The Balkan nations have taken to the free market system with a passion.  Most of the ports where we docked sell one product: picturesque charm for tourists.  The settings, of course, sell themselves.  The Adriatic is a perfect combination of mountains meeting the sea.  Gray stone.  Green mountains.  Blue sea.

I like stopping by real estate offices in new towns.  It is obvious that most people who buy here are either Russian oligarchs -- and there are quite a few -- or wealthy northern Europeans.  Modest houses anywhere near the sea seem to regularly list at 700,000 Euros.  The only exception was Bosnia -- for good reason.

Most of the cruise tourists were content to sit under umbrellas in reconstructed town squares while enjoying mediocre local fare served at 11 Euros or so.  This is not a place for poor pensioners to set up shop.

I have now had my fill of the restored port towns with their city walls and rather ordinary churches.  And Kotor, Montenegro falls into that category.  It shares the same history of cities in the region.  Greek.  Venetian.  Ottoman.  Austro-Hungarian.  You can find them all here.

So, I did a quick circuit of the bell tower, the cathedral, the church with both Roman Catholic and Orthodox altars, a series of rather-underwhelming big houses.  But that is not what I had in mind for my day.

Like many of the medieval cities in this region, Kotor has city walls to repel pirates and other unsavory invaders.  But it also has a long set of walls that climb the face of the mountain in back of the city.  And, at the top of that mountain, there is a fort.

To get there, all you need to do is to climb over one thousand very steep steps.  And it is open to anyone who is willing to part with 3 Euros and lots of sweat.

So, climb I did.  The day was not very hot.  Maybe in the upper 70s.  But, I must confess, the climb was a lot of work.  Even the well-toned ship dancers found it to be strenuous.

What made it bearable was the view -- and the general lack of tourists.  Kotor sits at the end of a long inlet of the Adriatic.  The mountains on both sides give it the appearance of a fjord.  A fjord with visitor-friendly weather.

The stairs zig and zag across the face of the mountain -- giving an ever-increasing panorama of the old town and its surroundings.  Even part way up, it is easy to see how small the old walled town is.  Maybe that is what gives it its Disneyland feel.  That and its overly-fussy cosmetic surgery.

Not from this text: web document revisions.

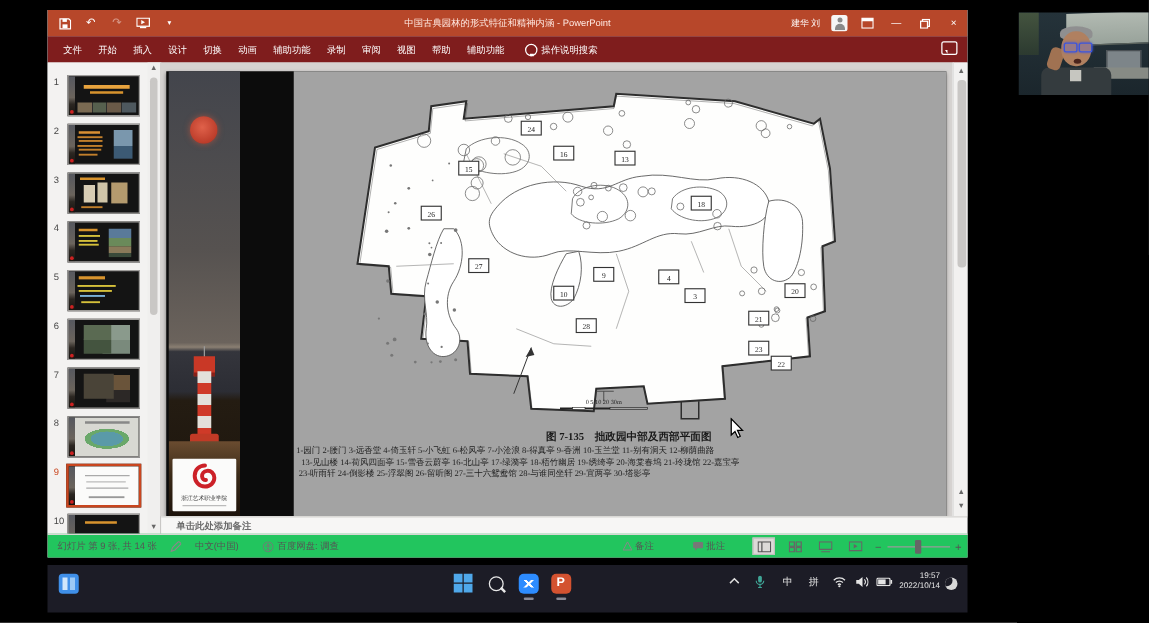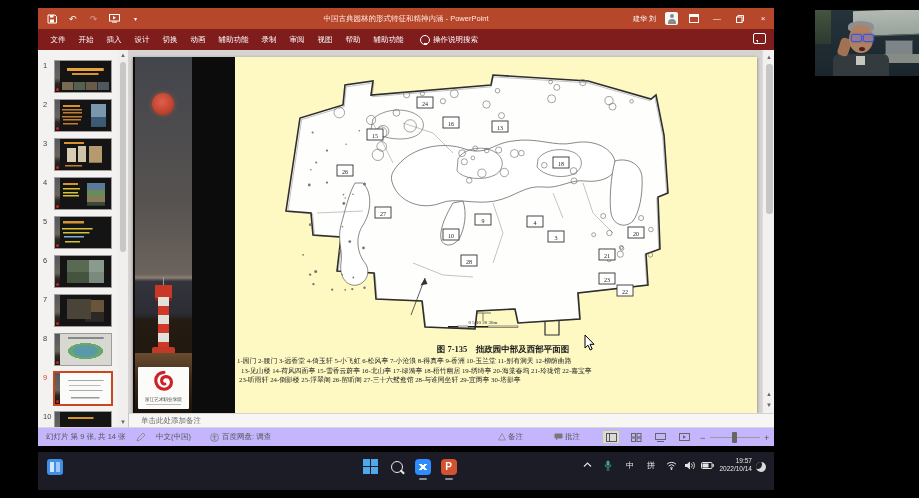"图 7-135 拙政园中部及西部平面图" #white-page { background: #fef9c3 -> #a3a3a3 }
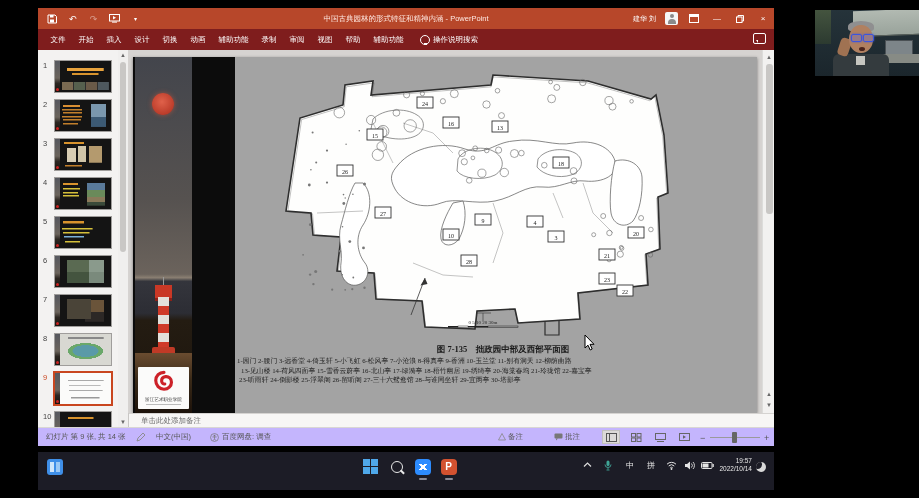"单击此处添加备注" #notes-text { font-weight: none -> bold }
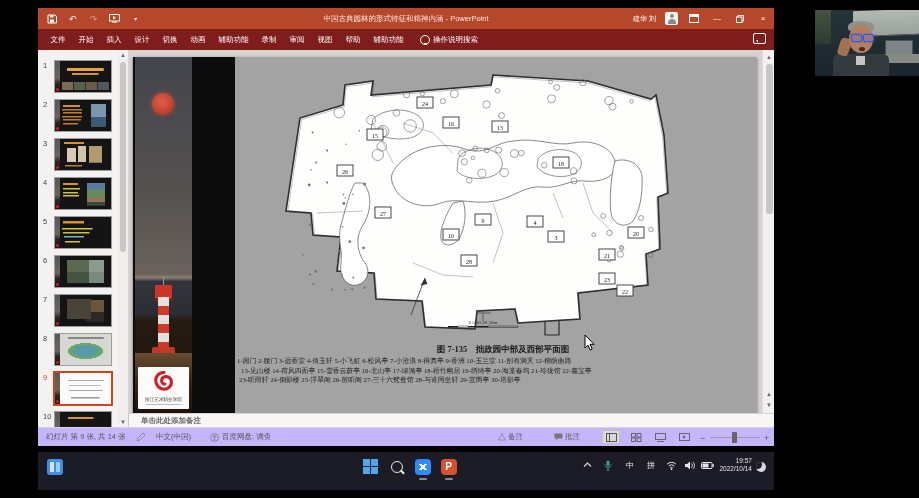"幻灯片 第 9 张, 共" #status-bar { background: #c4b5fd -> #22c55e }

I suspect it took me about an hour to get to the fort at the top of the stairs.  The view was worth it.  But I also had a greater respect for the soldiers who were posted there and who had to drag both food and armaments up an incline I suspect was a bit more difficult than the current stairs.

I say “suspect” because there are several areas along the way where defensive measures were obviously taken.  Changing the rise in the stairs.  Creating a double-height stair for fallback positions.  Building dead ends that are surrounded by defensive armament slits.

After all of the food I have eaten, it was nice to have a day of exercise.  Coming down was far easier.  I ran most of the way -- getting to the entrance in about 15 minutes.

These sleepy little towns tempt me to stay for a year or so.  The problem is that they offer nothing but scenery.  Culturally, it is still the Balkans.

We have three more stops.  Korcula sounds as if it is just another quaint seaport.  But Split and Venice offer some specific cultural attractions that I hope to share with you.

Maybe Korcula will have something to climb.